(Web document revisions)
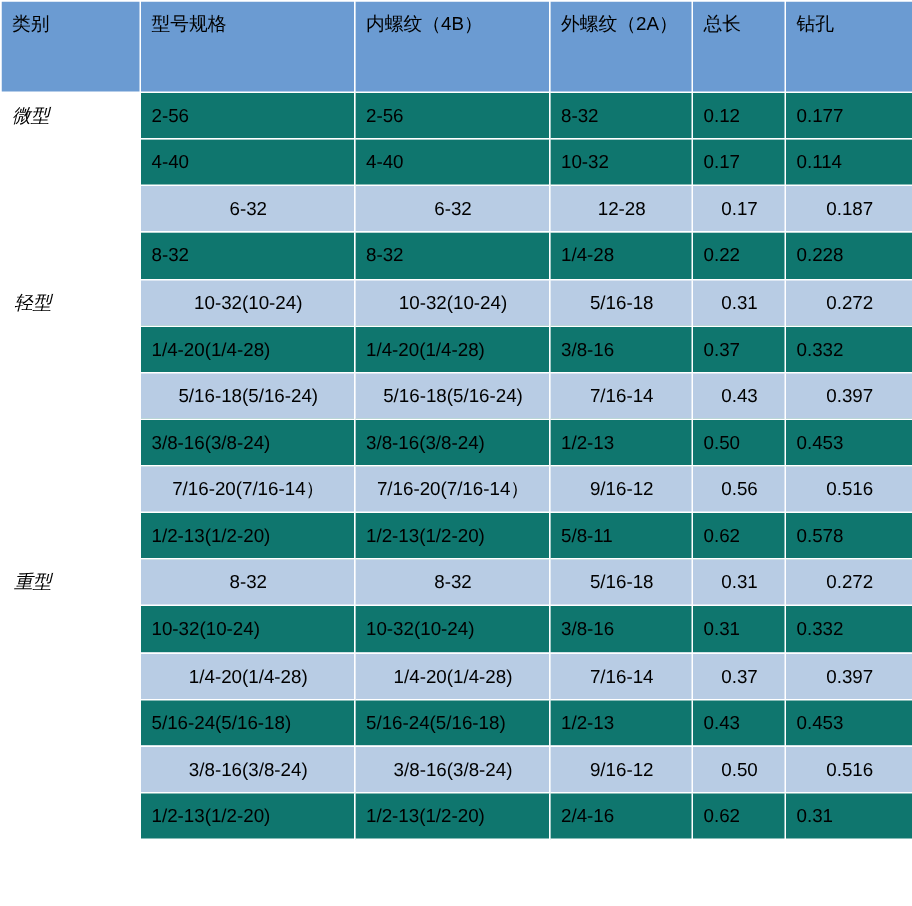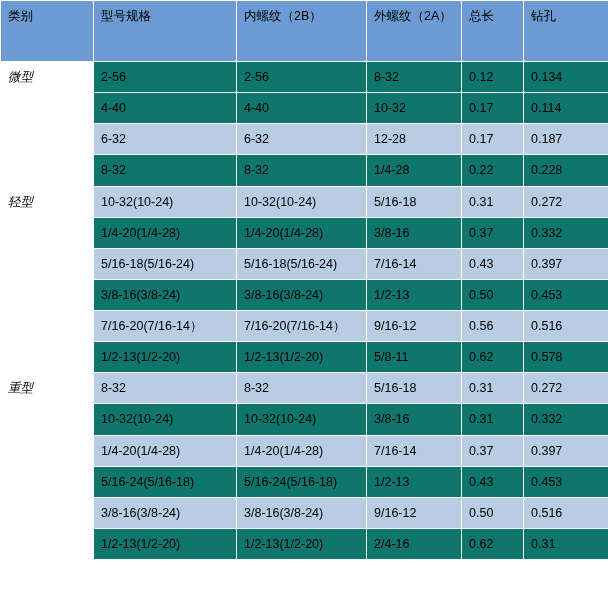--- a/index.html
+++ b/index.html
@@ -78,7 +78,7 @@
     <tr>
       <th>类别</th>
       <th>型号规格</th>
-      <th>内螺纹（2B）</th>
+      <th>内螺纹（4B）</th>
       <th>外螺纹（2A）</th>
       <th>总长</th>
       <th>钻孔</th>

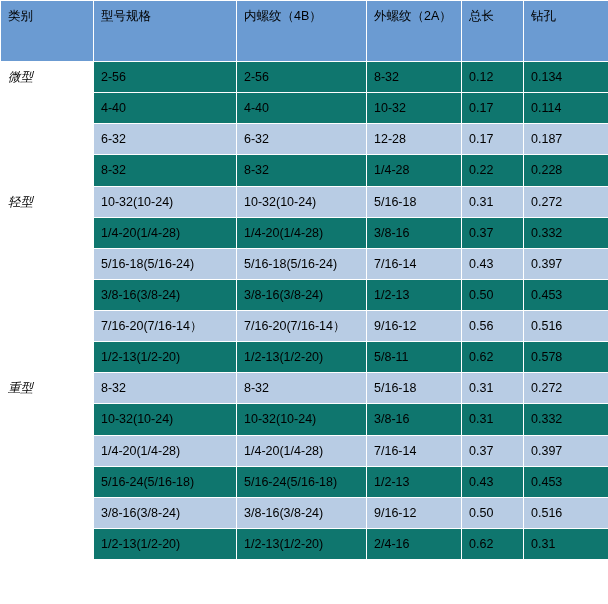--- a/index.html
+++ b/index.html
@@ -94,7 +94,7 @@
       <td>2-56</td>
       <td>8-32</td>
       <td>0.12</td>
-      <td>0.134</td>
+      <td>0.177</td>
     </tr>
     <tr class="light">
       <td>4-40</td>

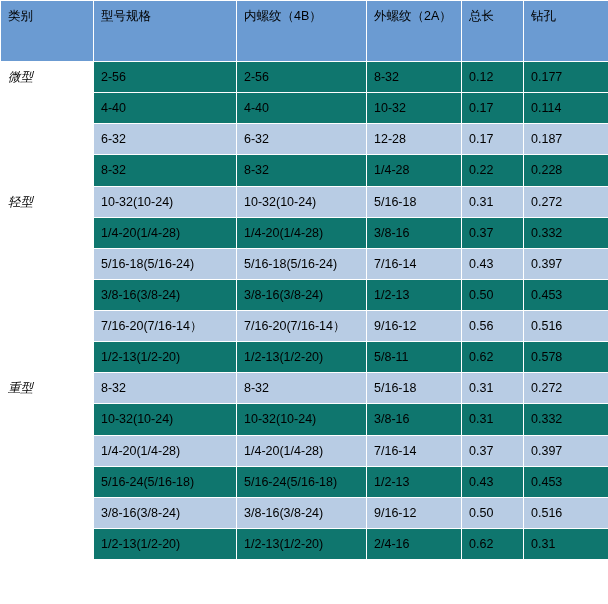--- a/index.html
+++ b/index.html
@@ -47,7 +47,7 @@
   }
   
   tr.light td { background: #0f766e; }
-  tr.dark td  { background: #b8cce4; }
+  tr.dark td  { background: #b8cce4; text-align: center; }
 
   td.cat {
     background: #ffffff !important;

**Instructions to follow:** Print the data exactly, from its first line to the line containing "<td>2-56</td>", both included. Omit the pictures.

**Answer for the task:**
--- a/index.html
+++ b/index.html
@@ -78,7 +78,7 @@
     <tr>
       <th>类别</th>
       <th>型号规格</th>
-      <th>内螺纹（2B）</th>
+      <th>内螺纹（4B）</th>
       <th>外螺纹（2A）</th>
       <th>总长</th>
       <th>钻孔</th>

--- a/index.html
+++ b/index.html
@@ -94,7 +94,7 @@
       <td>2-56</td>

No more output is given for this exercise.